Montessori saw this phase (or plane of development) coming to a natural close around the age of 6 years.  Professor Patricia Bauer and her team at Emory College in Atlanta have been studying (Bauer & Larkina, 2013) the phenomenon of childhood amnesia.  That is the well-established process whereby children who, when young can recall a lot about their earlier life, forget it all by the time they are in their teens.  This is probably another effect of synaptic pruning (see above) and reflects the change, according to the authors, in the style thta children remember.  Young children remember indiscriminately, without any sense of evaluation, place or time.  Later memories are more adult-like.  The research has pinpointed the change-over to around the age of seven – which is very much when the absorbent mind has drawn to a close.  One practical observation was that parents who used ‘deflections’ (like asking “Tell me more about …” or “What happened?” tended to have children with better memories.  Deflections sound rather like sustained shared thinking, which should be an essential feature of all nurseries.

Another research study (Rogalski, 2013), at the Northwestern University in Illinois, has focused on elderly people (who they term ‘super agers’) who seem to have preserved a youthful brain right into their seventies.  They found that the anterior cingulated is thicker in super agers than other adults much younger.  The details remain to be elucidated, but earliest results indicate that a particularly keen sense of attention may be significant.  In other words, concentration – yet another central feature of Montessori’s thought.

A much more disturbing picture is emerging about the effects of a troubled home life.  A study at the University of Oregon (Graham, in press) has shown that parental arguments can have a detrimental effect on even sleeping infant’s brains.  Using MRI scans, they showed that an angry voice caused an increase just those parts of the brain (the hypothalamus and cingulated cortex) associated with regulating emotion and stress – for babies from homes with above average levels of conflict.  The author comments that this shows the infant’s brain is still absorbing, even when we do not realise it.
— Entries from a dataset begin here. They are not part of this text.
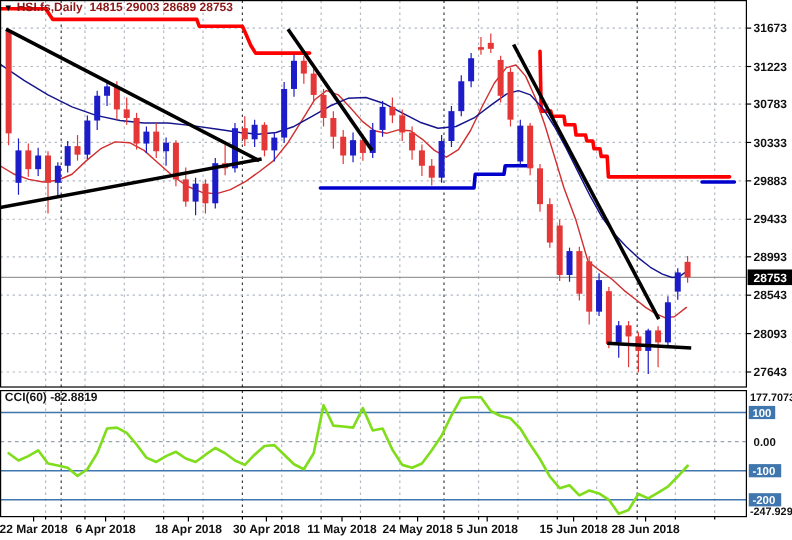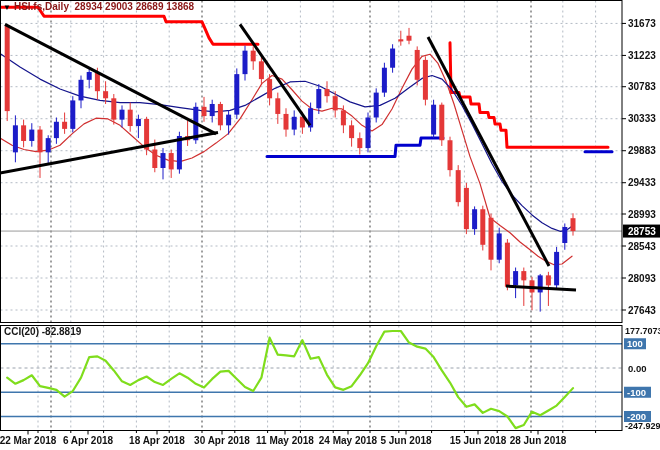--- a/index.html
+++ b/index.html
@@ -313,17 +313,17 @@
         <line x1="406" y1="430.5" x2="406" y2="434.5" stroke="#000" stroke-width="1"></line>
         <text x="406" y="444" font-size="10" fill="#111" text-anchor="middle" font-weight="600">5 Jun 2018</text>
         <line x1="478" y1="430.5" x2="478" y2="434.5" stroke="#000" stroke-width="1"></line>
         <text x="478" y="444" font-size="10" fill="#111" text-anchor="middle" font-weight="600">15 Jun 2018</text>
         <line x1="538" y1="430.5" x2="538" y2="434.5" stroke="#000" stroke-width="1"></line>
         <text x="538" y="444" font-size="10" fill="#111" text-anchor="middle" font-weight="600">28 Jun 2018</text>
       </g>
     </svg>
 
   <div id="title" style="color: rgb(139, 23, 23);">
-    <span class="arr">▼</span><span>HSI.fs,Daily</span>&nbsp;&nbsp;<span>28934 29003 28689 13868</span>
+    <span class="arr">▼</span><span>HSI.fs,Daily</span>&nbsp;&nbsp;<span>14815 29003 28689 28753</span>
   </div>
 
-  <div id="cci-label">CCI(20) -82.8819</div>
+  <div id="cci-label">CCI(60) -82.8819</div>
 </div>
 
 </body></html>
All these studies revolve around a central theme – that of brain plasticity.  It always used to be thought that the brain, as it developed, became fixed, for better or worse.  While their is a lot of truth in this, it is becoming more and more apparent that, in the right circumstances, the brain can change dramatically.  Autism is often thought of as totally intractable.  However (Fein, 2013) recent work has shown that up to 25% of correctly diagnosed childhood autists show functional recovery (i.e. average participation in class and making friends normally).  In terms of classroom practice, the implication of all this is that no-one’s brain (and thus behaviour) is irremediably fixed.  Given the right environment and the right treatment (and that of course is the difficult bit) the every child has the potential to self-construct as a peaceful and fulfilled individual.  In some cases that is a tall order, but science is showing that it is not an impossible dream.

References:

Bauer, P. & Larkina, M. (2013). Childhood amnesia in the making: different distributions of autobiographical memories in children and adults. J. Exp. Psychol. G. PMID: 23937179.

DevTech Research Group (2013). ScratchJr computer programming in early childhood. Available on www.ase.tufts.edu/DevTech/ScratchJr/research.asp.

Fein, D. et al. (2013). Optimal outcome in individuals with a history of autism. J. Child Psych. And Psychiatry 54(2):

Gervain, J. et al. (2013). Valproate reopens critical-period learning of absolute pitch. Frontiers of Systems Neuroscience doi: 10.3389/fnsys.2013.00102.

Graham, A.M., et al. (in press). What Sleeping Babies Hear: An fMRI Study of Interparental Conflict and Infants’ Emotion Processing. Psychological Science.

Kouider, S. er al. (2013). A neural marker of perceptual consciousness in infants. Science 340: 376-380.

Rogalski, E.J. et al. (2013). Youthful memory capacity in old brains: anatomic and genetic clues from the Northwestern SuperAging Project. J. Cognitive Neuroscience 25(1): 29-36

Takeuchi, H. et al. (2013). The impact of television viewing on brain structures: cross-sectional and longitudinal analyses. Cerebral Cortex doi:10.1093.cercor/bht315.